[[ Provided records, beginning ]]

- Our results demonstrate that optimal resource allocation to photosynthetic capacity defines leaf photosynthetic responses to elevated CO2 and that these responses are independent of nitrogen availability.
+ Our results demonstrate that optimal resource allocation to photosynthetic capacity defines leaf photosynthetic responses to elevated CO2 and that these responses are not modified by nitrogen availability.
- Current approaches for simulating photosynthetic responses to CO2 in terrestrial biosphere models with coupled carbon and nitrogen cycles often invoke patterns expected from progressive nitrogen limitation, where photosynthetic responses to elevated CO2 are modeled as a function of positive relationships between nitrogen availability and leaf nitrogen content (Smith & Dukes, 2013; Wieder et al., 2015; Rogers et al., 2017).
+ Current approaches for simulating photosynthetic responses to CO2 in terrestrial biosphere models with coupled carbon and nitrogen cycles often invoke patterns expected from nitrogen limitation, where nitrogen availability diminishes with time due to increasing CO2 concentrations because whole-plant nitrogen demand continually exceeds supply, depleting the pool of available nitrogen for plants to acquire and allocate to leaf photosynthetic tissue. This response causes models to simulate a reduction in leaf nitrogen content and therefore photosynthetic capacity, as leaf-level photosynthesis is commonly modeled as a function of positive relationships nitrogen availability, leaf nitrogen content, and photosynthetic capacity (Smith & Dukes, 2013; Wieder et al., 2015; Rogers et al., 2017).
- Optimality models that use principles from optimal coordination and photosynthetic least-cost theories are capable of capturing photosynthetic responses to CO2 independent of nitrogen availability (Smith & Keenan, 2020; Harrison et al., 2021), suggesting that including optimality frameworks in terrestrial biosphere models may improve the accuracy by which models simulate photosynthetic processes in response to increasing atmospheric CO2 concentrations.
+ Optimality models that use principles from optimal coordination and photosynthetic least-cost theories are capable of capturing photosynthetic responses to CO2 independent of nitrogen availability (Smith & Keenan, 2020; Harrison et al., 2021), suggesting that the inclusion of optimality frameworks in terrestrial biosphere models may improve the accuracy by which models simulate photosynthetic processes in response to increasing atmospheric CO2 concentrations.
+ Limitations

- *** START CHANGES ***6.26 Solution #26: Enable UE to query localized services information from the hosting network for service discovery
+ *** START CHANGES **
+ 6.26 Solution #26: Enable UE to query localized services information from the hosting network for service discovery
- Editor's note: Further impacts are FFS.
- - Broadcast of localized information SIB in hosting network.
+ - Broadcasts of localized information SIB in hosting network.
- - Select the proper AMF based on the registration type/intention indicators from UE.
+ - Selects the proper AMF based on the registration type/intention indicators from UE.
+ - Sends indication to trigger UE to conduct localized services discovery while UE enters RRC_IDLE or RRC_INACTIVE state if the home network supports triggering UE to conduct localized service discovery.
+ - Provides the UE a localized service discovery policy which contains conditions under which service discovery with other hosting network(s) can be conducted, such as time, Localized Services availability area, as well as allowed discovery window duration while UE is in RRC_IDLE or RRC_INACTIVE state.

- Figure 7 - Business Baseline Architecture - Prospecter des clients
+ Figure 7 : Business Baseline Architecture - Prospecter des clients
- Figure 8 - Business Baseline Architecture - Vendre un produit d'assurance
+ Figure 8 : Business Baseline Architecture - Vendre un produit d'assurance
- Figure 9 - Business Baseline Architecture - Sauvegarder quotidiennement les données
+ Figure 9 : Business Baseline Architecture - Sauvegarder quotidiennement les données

[[ Provided records, end ]]

» **Prompt**
Output all of the data exactly as given.

» **Written solution**
- Our results demonstrate that optimal resource allocation to photosynthetic capacity defines leaf photosynthetic responses to elevated CO2 and that these responses are independent of nitrogen availability.
+ Our results demonstrate that optimal resource allocation to photosynthetic capacity defines leaf photosynthetic responses to elevated CO2 and that these responses are not modified by nitrogen availability.
- Current approaches for simulating photosynthetic responses to CO2 in terrestrial biosphere models with coupled carbon and nitrogen cycles often invoke patterns expected from progressive nitrogen limitation, where photosynthetic responses to elevated CO2 are modeled as a function of positive relationships between nitrogen availability and leaf nitrogen content (Smith & Dukes, 2013; Wieder et al., 2015; Rogers et al., 2017).
+ Current approaches for simulating photosynthetic responses to CO2 in terrestrial biosphere models with coupled carbon and nitrogen cycles often invoke patterns expected from nitrogen limitation, where nitrogen availability diminishes with time due to increasing CO2 concentrations because whole-plant nitrogen demand continually exceeds supply, depleting the pool of available nitrogen for plants to acquire and allocate to leaf photosynthetic tissue. This response causes models to simulate a reduction in leaf nitrogen content and therefore photosynthetic capacity, as leaf-level photosynthesis is commonly modeled as a function of positive relationships nitrogen availability, leaf nitrogen content, and photosynthetic capacity (Smith & Dukes, 2013; Wieder et al., 2015; Rogers et al., 2017).
- Optimality models that use principles from optimal coordination and photosynthetic least-cost theories are capable of capturing photosynthetic responses to CO2 independent of nitrogen availability (Smith & Keenan, 2020; Harrison et al., 2021), suggesting that including optimality frameworks in terrestrial biosphere models may improve the accuracy by which models simulate photosynthetic processes in response to increasing atmospheric CO2 concentrations.
+ Optimality models that use principles from optimal coordination and photosynthetic least-cost theories are capable of capturing photosynthetic responses to CO2 independent of nitrogen availability (Smith & Keenan, 2020; Harrison et al., 2021), suggesting that the inclusion of optimality frameworks in terrestrial biosphere models may improve the accuracy by which models simulate photosynthetic processes in response to increasing atmospheric CO2 concentrations.
+ Limitations

- *** START CHANGES ***6.26 Solution #26: Enable UE to query localized services information from the hosting network for service discovery
+ *** START CHANGES **
+ 6.26 Solution #26: Enable UE to query localized services information from the hosting network for service discovery
- Editor's note: Further impacts are FFS.
- - Broadcast of localized information SIB in hosting network.
+ - Broadcasts of localized information SIB in hosting network.
- - Select the proper AMF based on the registration type/intention indicators from UE.
+ - Selects the proper AMF based on the registration type/intention indicators from UE.
+ - Sends indication to trigger UE to conduct localized services discovery while UE enters RRC_IDLE or RRC_INACTIVE state if the home network supports triggering UE to conduct localized service discovery.
+ - Provides the UE a localized service discovery policy which contains conditions under which service discovery with other hosting network(s) can be conducted, such as time, Localized Services availability area, as well as allowed discovery window duration while UE is in RRC_IDLE or RRC_INACTIVE state.

- Figure 7 - Business Baseline Architecture - Prospecter des clients
+ Figure 7 : Business Baseline Architecture - Prospecter des clients
- Figure 8 - Business Baseline Architecture - Vendre un produit d'assurance
+ Figure 8 : Business Baseline Architecture - Vendre un produit d'assurance
- Figure 9 - Business Baseline Architecture - Sauvegarder quotidiennement les données
+ Figure 9 : Business Baseline Architecture - Sauvegarder quotidiennement les données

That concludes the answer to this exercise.